3. Weniger Zuzahlung fürs Pflegeheim

Mehr Geld wird auch für die Pflege gefordert. „Der Eigenanteil fürs Pflegeheim ist für viele Menschen nicht mehr zu bezahlen“, sagte Silke Heinke, Leiterin des Verbands der Ersatzkassen in Sachsen. „In der Folge sind die Ausgaben der Kommunen für Hilfe zur Pflege über die Grenzen der Leistungsfähigkeit gestiegen.“ Der Freistaat Sachsen solle deshalb jährlich 100 Millionen Euro mehr in die pflegerische Infrastruktur investieren, was letztlich den Eigenanteil für Pflegebedürftige verringere.

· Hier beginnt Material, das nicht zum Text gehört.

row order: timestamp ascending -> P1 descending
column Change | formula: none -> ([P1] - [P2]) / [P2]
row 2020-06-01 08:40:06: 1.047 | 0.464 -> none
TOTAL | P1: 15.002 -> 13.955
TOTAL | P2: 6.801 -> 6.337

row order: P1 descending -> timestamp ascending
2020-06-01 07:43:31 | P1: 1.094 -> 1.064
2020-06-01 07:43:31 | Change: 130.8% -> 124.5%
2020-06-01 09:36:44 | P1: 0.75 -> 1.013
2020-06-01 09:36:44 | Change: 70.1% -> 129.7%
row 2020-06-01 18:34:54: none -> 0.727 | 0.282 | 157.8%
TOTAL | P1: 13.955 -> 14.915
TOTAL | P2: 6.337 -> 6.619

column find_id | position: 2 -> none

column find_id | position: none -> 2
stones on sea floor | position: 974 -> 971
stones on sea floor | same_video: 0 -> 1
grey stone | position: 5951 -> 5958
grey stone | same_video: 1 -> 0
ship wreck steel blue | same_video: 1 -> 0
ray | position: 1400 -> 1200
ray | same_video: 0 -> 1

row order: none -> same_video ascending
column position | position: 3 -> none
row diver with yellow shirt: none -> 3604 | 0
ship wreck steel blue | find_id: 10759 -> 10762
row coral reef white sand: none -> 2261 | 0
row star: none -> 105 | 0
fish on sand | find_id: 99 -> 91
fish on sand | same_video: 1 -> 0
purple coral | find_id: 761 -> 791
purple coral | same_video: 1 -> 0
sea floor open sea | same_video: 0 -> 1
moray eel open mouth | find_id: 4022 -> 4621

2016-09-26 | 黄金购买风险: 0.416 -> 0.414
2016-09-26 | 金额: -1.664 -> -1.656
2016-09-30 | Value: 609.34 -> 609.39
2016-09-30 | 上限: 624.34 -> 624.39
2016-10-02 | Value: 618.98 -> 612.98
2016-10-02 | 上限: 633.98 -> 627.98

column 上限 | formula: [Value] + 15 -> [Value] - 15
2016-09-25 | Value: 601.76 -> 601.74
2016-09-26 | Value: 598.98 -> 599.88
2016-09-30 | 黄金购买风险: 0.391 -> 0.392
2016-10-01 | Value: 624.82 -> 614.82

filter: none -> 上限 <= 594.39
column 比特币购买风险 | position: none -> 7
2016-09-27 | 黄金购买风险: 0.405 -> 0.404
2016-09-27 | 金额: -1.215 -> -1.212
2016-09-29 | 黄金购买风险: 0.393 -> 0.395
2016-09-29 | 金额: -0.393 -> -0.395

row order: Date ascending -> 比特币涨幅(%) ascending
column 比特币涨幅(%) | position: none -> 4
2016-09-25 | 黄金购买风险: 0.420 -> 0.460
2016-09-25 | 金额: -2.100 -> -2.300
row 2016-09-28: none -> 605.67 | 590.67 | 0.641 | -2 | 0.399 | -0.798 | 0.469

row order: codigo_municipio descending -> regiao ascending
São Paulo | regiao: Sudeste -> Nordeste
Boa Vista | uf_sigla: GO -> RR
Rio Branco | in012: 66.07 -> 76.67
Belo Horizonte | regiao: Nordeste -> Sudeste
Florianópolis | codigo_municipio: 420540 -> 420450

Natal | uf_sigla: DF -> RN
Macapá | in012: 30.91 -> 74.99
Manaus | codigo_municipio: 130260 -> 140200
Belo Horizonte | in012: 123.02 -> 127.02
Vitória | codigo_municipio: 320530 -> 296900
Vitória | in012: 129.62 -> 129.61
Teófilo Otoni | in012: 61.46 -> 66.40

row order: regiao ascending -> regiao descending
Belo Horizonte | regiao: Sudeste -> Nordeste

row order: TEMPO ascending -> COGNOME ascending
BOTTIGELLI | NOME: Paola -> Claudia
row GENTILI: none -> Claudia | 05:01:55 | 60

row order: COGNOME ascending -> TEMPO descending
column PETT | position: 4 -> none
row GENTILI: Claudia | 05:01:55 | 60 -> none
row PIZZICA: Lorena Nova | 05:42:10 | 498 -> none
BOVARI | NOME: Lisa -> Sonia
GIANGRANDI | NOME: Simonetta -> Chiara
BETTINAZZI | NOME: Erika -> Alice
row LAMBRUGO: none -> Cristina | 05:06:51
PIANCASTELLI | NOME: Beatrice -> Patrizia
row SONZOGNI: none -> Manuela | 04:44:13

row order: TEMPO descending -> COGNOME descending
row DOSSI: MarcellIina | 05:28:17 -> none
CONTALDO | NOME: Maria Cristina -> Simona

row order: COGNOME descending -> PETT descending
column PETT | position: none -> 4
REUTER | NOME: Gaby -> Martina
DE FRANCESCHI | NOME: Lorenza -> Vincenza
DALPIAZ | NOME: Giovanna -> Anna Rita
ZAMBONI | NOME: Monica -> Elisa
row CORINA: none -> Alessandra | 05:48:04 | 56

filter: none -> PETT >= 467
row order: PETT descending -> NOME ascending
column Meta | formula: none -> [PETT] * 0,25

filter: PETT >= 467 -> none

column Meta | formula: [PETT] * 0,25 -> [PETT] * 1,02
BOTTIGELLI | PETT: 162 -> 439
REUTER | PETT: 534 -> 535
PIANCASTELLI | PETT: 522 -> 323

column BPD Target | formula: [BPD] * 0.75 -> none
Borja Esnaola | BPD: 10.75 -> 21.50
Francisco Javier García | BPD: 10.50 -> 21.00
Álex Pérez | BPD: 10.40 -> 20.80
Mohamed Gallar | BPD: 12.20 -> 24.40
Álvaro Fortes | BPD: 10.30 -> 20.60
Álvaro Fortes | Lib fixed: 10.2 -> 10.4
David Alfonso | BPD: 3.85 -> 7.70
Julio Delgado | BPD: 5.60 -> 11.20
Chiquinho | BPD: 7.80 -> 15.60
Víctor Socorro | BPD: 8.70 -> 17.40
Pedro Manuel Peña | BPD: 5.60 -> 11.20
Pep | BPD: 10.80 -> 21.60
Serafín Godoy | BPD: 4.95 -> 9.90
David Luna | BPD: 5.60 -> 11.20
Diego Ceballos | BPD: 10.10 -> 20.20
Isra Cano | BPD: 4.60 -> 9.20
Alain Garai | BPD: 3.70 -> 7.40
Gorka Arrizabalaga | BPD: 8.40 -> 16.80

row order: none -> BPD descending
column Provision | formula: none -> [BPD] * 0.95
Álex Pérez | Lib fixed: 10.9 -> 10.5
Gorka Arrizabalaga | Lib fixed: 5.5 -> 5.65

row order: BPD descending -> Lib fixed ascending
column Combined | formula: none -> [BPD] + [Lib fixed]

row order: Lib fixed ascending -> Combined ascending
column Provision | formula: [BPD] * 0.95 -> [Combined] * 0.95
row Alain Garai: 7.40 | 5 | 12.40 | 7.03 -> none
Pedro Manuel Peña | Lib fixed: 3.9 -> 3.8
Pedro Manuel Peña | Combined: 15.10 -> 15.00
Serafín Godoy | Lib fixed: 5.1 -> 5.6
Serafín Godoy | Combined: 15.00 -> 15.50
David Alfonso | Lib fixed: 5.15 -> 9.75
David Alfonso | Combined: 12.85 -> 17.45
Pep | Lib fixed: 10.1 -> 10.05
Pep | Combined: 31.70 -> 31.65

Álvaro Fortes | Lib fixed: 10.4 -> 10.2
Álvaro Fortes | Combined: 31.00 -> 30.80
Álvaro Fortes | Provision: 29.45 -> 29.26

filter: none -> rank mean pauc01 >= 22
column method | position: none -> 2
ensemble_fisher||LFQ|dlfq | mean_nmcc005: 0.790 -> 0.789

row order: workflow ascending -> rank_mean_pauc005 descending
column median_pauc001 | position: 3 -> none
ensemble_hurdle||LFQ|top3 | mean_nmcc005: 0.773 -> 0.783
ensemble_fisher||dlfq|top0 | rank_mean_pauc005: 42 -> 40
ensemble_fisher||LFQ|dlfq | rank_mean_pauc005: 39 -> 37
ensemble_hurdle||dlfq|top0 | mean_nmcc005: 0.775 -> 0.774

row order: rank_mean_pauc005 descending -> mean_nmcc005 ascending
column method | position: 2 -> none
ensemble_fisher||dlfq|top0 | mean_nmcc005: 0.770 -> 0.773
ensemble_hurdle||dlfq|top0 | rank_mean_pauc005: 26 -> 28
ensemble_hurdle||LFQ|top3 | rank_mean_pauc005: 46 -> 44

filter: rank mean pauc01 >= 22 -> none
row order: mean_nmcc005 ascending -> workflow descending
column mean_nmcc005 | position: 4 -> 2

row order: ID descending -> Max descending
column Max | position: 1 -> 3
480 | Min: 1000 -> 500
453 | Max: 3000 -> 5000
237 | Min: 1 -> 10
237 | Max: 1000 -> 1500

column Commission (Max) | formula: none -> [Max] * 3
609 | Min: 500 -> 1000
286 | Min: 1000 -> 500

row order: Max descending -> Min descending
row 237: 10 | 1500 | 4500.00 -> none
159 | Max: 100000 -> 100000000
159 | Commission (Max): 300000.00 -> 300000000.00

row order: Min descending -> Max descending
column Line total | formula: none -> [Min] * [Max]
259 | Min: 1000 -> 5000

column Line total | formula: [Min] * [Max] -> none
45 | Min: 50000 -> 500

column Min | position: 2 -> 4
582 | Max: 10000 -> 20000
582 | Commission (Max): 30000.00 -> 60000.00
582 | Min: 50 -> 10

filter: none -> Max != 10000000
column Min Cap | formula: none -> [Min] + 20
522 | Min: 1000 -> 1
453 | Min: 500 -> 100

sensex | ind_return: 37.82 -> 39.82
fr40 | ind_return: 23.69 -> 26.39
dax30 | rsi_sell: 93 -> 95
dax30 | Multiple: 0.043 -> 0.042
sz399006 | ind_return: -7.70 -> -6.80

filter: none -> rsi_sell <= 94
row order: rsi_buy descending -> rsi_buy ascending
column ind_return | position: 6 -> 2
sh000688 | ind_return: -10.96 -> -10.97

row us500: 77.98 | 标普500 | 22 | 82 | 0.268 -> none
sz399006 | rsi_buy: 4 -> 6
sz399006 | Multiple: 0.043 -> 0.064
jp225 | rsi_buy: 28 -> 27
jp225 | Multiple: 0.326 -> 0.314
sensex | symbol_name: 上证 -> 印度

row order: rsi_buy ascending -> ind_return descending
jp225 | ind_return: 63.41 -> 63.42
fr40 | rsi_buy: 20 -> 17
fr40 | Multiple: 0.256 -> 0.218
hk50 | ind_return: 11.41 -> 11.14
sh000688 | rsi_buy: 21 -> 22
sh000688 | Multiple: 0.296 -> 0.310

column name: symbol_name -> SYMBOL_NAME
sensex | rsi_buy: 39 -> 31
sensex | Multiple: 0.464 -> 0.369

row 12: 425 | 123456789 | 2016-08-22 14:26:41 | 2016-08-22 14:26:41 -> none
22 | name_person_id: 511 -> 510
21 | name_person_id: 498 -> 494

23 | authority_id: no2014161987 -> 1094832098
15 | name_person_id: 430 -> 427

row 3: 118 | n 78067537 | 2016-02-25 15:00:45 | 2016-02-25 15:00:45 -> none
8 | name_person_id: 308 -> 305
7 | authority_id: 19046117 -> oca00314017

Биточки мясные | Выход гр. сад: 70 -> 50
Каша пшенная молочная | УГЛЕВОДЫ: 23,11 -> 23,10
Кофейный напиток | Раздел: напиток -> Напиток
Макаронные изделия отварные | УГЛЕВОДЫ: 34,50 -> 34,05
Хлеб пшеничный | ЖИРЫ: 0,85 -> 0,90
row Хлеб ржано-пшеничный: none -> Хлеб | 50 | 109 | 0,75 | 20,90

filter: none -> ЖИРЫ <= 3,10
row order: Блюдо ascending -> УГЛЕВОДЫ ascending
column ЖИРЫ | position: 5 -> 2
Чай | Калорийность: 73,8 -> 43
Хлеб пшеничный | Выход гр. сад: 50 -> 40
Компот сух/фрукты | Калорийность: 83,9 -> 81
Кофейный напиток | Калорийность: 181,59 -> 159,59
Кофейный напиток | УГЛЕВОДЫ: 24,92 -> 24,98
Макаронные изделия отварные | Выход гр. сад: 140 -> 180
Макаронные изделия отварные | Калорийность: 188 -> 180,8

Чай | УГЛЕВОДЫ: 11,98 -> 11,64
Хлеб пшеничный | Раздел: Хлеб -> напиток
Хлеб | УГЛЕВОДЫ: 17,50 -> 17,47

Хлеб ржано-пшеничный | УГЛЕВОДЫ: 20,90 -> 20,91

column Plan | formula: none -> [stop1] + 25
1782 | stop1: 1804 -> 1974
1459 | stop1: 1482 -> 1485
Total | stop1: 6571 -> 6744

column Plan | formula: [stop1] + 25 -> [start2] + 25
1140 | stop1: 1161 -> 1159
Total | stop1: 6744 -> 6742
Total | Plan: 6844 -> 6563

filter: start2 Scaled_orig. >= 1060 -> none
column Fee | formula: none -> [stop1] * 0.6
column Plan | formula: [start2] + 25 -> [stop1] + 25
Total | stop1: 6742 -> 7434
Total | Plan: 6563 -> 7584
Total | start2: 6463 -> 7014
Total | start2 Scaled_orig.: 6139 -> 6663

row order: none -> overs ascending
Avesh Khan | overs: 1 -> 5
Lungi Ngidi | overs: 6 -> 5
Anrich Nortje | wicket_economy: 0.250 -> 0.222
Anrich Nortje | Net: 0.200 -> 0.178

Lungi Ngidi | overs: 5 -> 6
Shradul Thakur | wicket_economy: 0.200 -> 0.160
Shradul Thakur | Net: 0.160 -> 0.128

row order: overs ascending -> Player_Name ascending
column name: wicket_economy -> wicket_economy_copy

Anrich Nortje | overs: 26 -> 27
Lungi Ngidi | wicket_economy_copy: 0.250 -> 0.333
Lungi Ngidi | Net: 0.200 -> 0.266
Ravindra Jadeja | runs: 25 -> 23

Zudem schlägt das Bündnis vor, ambulante Wohngruppen als Alternative zum Heim und Nachbarschaftshilfe zu fördern.

4. Mehr Vorsorge

In Prävention und Gesundheitskompetenz sieht das Bündnis „die Stellschrauben für gesündere Menschen“, was letztlich auch Behandlungen mindere oder gar vermeide. „Wir müssen es den Bürgern einfach machen, sich gesund zu verhalten“, sagt AOK Plus-Chef Striebel. Das betreffe vor allem Ernährung, Bewegung und Psyche. Gesundheitsbildung gehöre in alle Lehrpläne. Es brauche mehr Bewusstsein und Eigenverantwortung für die Auswirkungen täglicher Entscheidungen auf die Gesundheit.Zur Vorsorge zählt für das Bündnis auch eine klimaangepasste Stadtplanung, die genug Raum für Bewegung und Hitzeschutz berücksichtigt. Der Freistaat soll die Kommunen dabei unterstützen und zudem eine gesunde Gemeinschaftsverpflegung fördern.

Fazit

Die Herausforderungen sind groß. „Allein mehr Geld wird die Probleme nicht lösen“, sagt Rainer Striebel. „Wir können uns Ineffizienzen nicht länger leisten.“ Die Akteure im Gesundheitswesen seien bereit, die dringend nötigen Veränderungen gemeinsam mit der Politik anzupacken.